J'ai rendez vous au docteur à 15H30, ce n'est pas un choix, c'est un rendez vous, je l'attends, c'est mon heure limite, buttoir. Je devrais partir au moins 45 min avant pour être sure d'y être à l'heure, ouf 45 min de gagner où je n'aurais pas à me demander ce que je fais. Il faudra que je me prépare, je ne peux y aller en teeshirt et culotte, encore 45 min de gagner sur l'ennui, sur l'attente.
J'ai envie de faire de la fimo, je regarde les tuto mais a chaque fois je me dis que je ne serais pas capable d'arriver à se résultat, alors j'abandonne, avant même d'avoir sortie de son emballage la-dites fimo. Plusieurs mois que je l'ai achetée, une "folie" mais je me suis dit que j'en ferais quelque chose. Toujours rien. Pourtant j'en ai envie, mais rien de ce que je ferai ne serait assez beau que pour mériter d'exister, alors je ne fais rien. Et quand bien même j'arriverai à faire quelque chose d'a peut près correcte, faut il encore la mettre au four. Allumer le four juste pour quelques petits morceaux de fimo, en vaut-il la peine? et puis on ne peut pas cuisiner dans un four qui a précédemment été utilisé pour de la fimo, et si j'avais besoin du four pour souper? alors j'attends.

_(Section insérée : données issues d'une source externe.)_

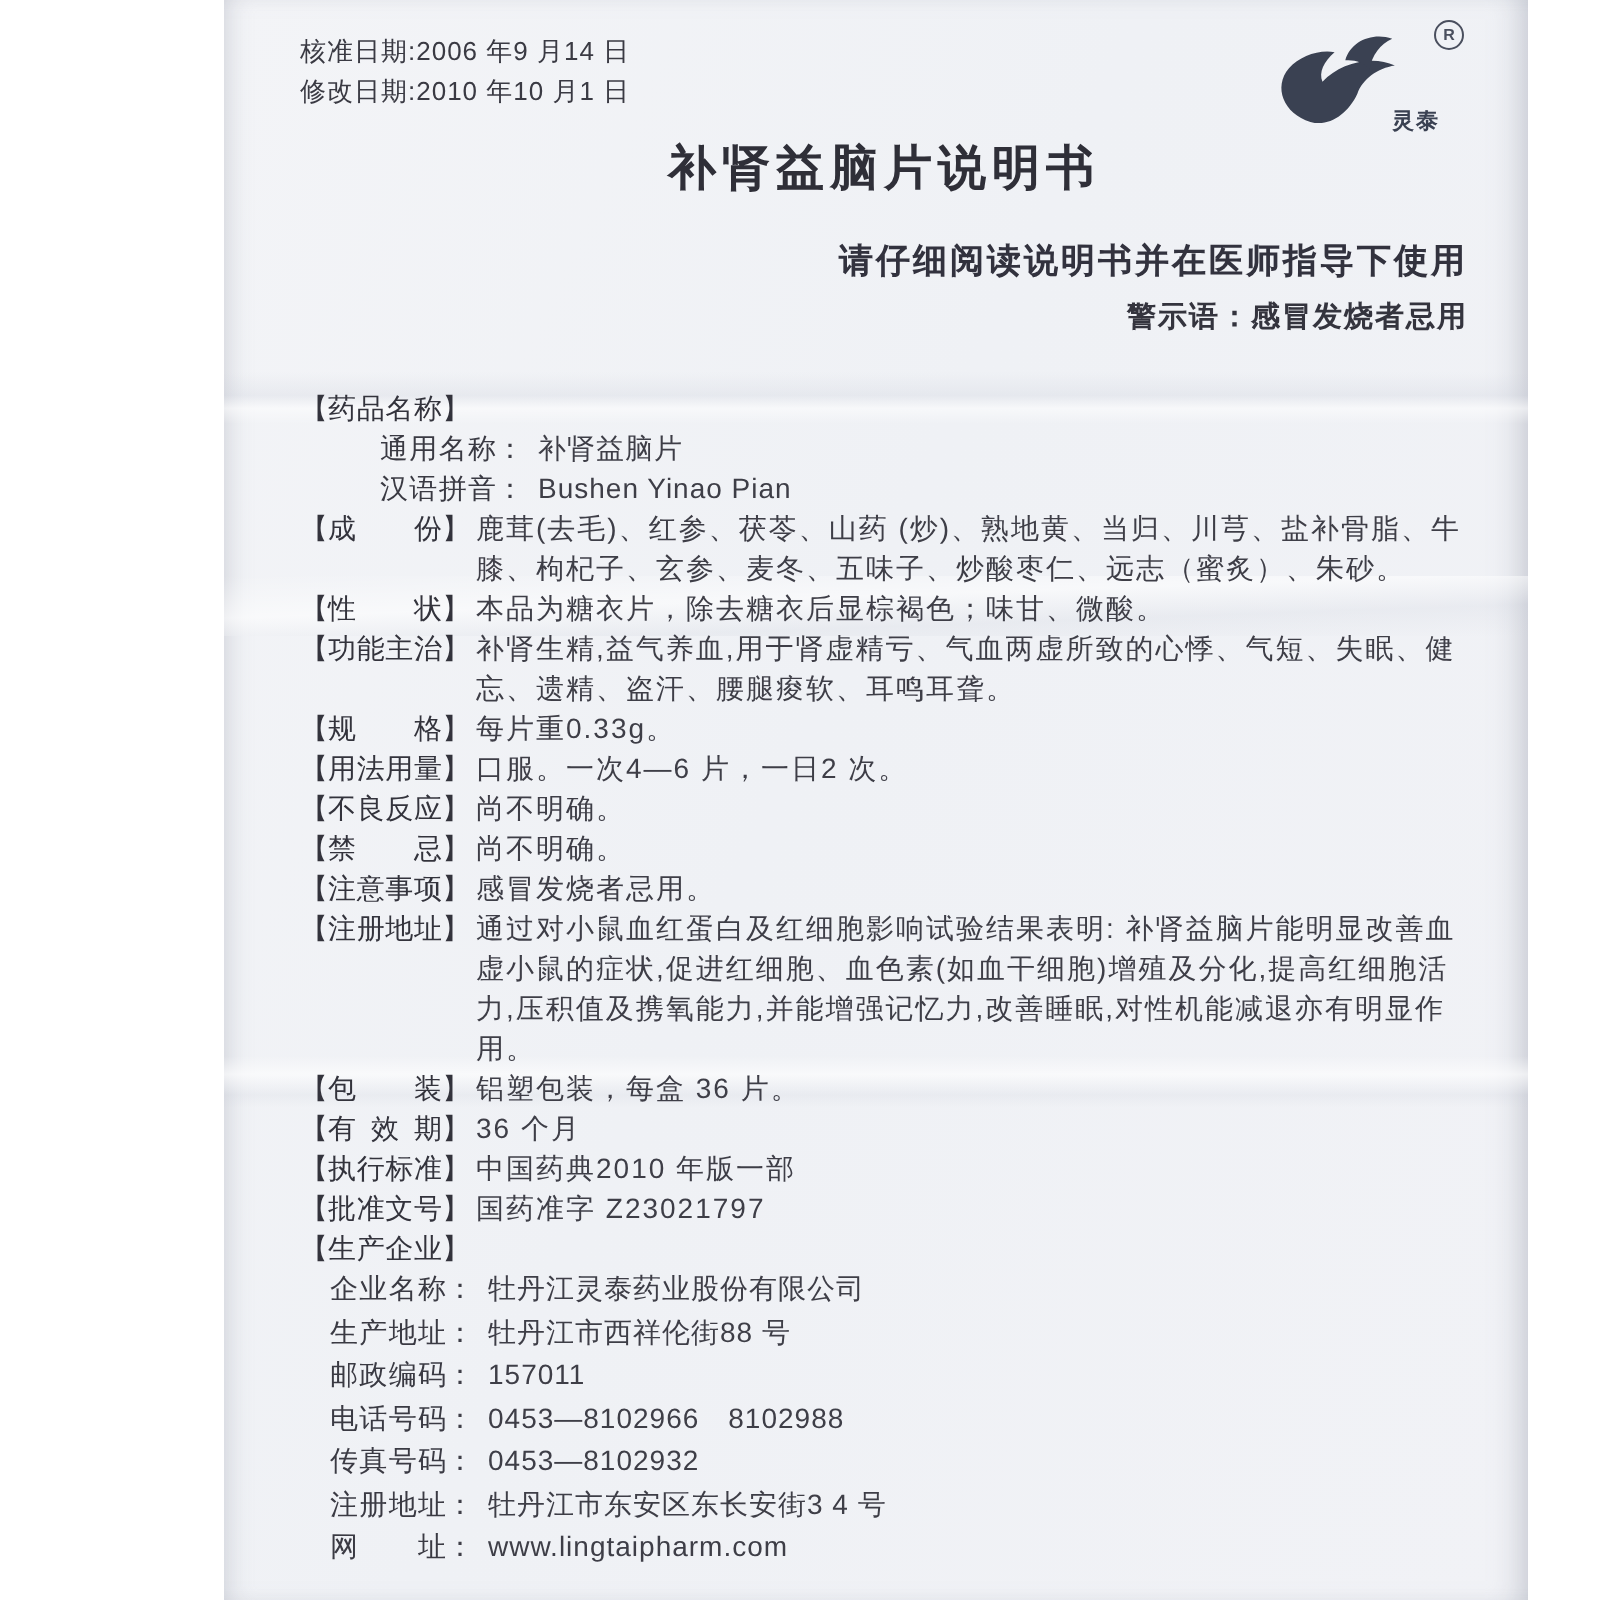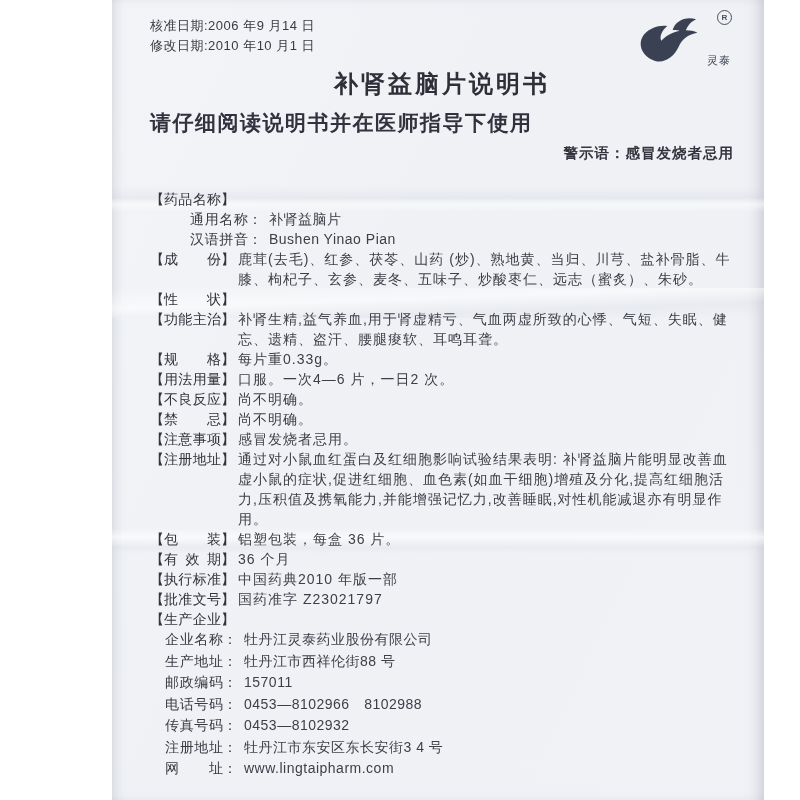--- a/index.html
+++ b/index.html
@@ -20,23 +20,23 @@
   .crease.c2{top:288px;height:30px;background:linear-gradient(178deg,rgba(255,255,255,0) 0%,rgba(255,255,255,.55) 40%,rgba(200,205,216,.18) 70%,rgba(255,255,255,0) 100%);}
   .crease.c3{top:528px;height:26px;background:linear-gradient(180deg,rgba(255,255,255,0) 0%,rgba(255,255,255,.6) 35%,rgba(198,203,214,.16) 75%,rgba(255,255,255,0) 100%);}
   .content{position:absolute;inset:0;padding:16px 30px 0 38px;box-sizing:border-box;}
   .date-line{font-size:13px;line-height:20px;letter-spacing:.5px;color:#3a3a43;white-space:nowrap;}
   .logo{position:absolute;top:10px;right:32px;width:100px;height:60px;}
   .logo svg{position:absolute;left:0;top:4px;}
   .reg-mark{
     position:absolute;right:0;top:0;width:13px;height:13px;border:1px solid #4a4f5e;border-radius:50%;
     font-size:8px;line-height:13px;text-align:center;color:#4a4f5e;font-weight:bold;
   }
-  .brand-word{position:absolute;right:1px;bottom:2px;font-size:11px;font-weight:normal;letter-spacing:1px;color:#3a4152;}
+  .brand-word{position:absolute;right:12px;bottom:2px;font-size:11px;font-weight:bold;letter-spacing:1px;color:#3a4152;}
   .doc-title{text-align:center;margin-top:12px;font-size:24px;font-weight:bold;letter-spacing:3px;color:#2f2f38;}
-  .doc-subtitle{text-align:left;margin-top:9px;font-size:21px;font-weight:bold;letter-spacing:1.5px;color:#32323e;}
+  .doc-subtitle{text-align:right;margin-top:19px;font-size:17px;font-weight:bold;letter-spacing:1.5px;color:#32323e;}
   .doc-warning{text-align:right;margin-top:7px;font-size:14.5px;font-weight:bold;letter-spacing:1px;color:#34343e;}
   .sections{margin-top:26px;font-size:14px;}
   .sec-row{display:flex;line-height:20px;align-items:flex-start;}
   .sec-label{flex:0 0 88px;white-space:nowrap;color:#33333c;}
   .jl{display:inline-block;width:57px;text-align:justify;text-align-last:justify;}
   .sec-text{flex:1;letter-spacing:1px;color:#3e3e47;}
   .subrows{margin-left:40px;line-height:20px;}
   .kv{display:flex;}
   .kv .k{flex:0 0 58px;display:inline-block;text-align:justify;text-align-last:justify;color:#3a3a43;}
   .kv .c{flex:0 0 auto;}
@@ -92,20 +92,21 @@
           </div>
         </div>
 
         <div class="sec-row">
           <div class="sec-label"><span>【</span><span class="jl">成份</span><span>】</span></div>
           <div class="sec-text">鹿茸(去毛)、红参、茯苓、山药 (炒)、熟地黄、当归、川芎、盐补骨脂、牛膝、枸杞子、玄参、麦冬、五味子、炒酸枣仁、远志（蜜炙）、朱砂。</div>
         </div>
 
         <div class="sec-row">
           <div class="sec-label"><span>【</span><span class="jl">性状</span><span>】</span></div>
+          <div class="sec-text">本品为糖衣片，除去糖衣后显棕褐色；味甘、微酸。</div>
         </div>
 
         <div class="sec-row">
           <div class="sec-label"><span>【</span><span class="jl">功能主治</span><span>】</span></div>
           <div class="sec-text">补肾生精,益气养血,用于肾虚精亏、气血两虚所致的心悸、气短、失眠、健忘、遗精、盗汗、腰腿痠软、耳鸣耳聋。</div>
         </div>
 
         <div class="sec-row">
           <div class="sec-label"><span>【</span><span class="jl">规格</span><span>】</span></div>
           <div class="sec-text">每片重0.33g。</div>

J'ai envie de finir mon livre, mais c'est déjà la deuxième fois que je le lis, ce qui est rare, et je sais que quand il sera fini il ne sera plus. Je ne pourrais plus profité de l'histoire une fois que j'en serai arrivée au bout, alors j'en profite radinement, quelques pages par soir, pas trop pour qu'il dure. Si je le lis maintenant, avec le temps que j'ai devant moi je l'aurais fini, et il en sera terminé des aventures de Rincevant, j'ai déjà lu les tomes suivants et je n'ai profité que de ma mémoire défaillante pour relire celui-ci, mais je ne pourrais relire les suivants, ils sont bien trop encré, je n'en profiterai pas. Alors j'attends, j'attends qu'il soit nuit pour que je puisse lire mon livre, juste quelques pages.